**Exercise brief**
For the data below, please report each line where the word "backend" is found.

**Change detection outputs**
== == ==

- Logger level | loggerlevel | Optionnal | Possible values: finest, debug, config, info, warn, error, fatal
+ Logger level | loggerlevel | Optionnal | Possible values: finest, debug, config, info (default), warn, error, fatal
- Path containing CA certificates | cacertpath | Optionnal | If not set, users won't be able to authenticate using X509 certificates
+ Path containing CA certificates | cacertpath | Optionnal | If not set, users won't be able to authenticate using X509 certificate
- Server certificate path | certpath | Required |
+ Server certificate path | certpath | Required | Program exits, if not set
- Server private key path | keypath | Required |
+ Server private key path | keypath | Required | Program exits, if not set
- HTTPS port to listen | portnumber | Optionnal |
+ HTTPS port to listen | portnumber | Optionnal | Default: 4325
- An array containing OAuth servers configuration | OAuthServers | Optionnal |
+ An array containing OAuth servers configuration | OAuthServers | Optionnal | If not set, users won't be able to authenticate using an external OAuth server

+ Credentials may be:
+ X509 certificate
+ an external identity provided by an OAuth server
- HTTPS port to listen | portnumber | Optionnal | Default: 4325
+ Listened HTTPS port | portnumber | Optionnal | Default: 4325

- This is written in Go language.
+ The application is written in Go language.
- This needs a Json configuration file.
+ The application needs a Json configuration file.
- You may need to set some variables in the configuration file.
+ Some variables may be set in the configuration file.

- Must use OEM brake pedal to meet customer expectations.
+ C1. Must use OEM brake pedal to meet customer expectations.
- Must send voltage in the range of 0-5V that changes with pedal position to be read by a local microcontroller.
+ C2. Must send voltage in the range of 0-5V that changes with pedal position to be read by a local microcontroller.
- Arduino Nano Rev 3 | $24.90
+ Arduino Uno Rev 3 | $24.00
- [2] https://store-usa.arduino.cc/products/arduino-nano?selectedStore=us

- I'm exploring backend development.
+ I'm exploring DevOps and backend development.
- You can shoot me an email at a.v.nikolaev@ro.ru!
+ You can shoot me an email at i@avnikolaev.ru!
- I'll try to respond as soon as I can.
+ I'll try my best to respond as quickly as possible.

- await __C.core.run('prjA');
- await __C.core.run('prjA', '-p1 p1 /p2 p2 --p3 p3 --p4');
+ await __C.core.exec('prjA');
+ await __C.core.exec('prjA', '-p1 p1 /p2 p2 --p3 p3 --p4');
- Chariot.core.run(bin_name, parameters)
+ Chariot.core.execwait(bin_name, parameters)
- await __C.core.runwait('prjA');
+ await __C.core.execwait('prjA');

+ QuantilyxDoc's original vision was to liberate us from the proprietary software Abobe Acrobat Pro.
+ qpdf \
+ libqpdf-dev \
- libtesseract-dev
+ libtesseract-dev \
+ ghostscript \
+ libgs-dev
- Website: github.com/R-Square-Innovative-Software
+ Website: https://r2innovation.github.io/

== == ==

**Result of this task**
- I'm exploring backend development.
+ I'm exploring DevOps and backend development.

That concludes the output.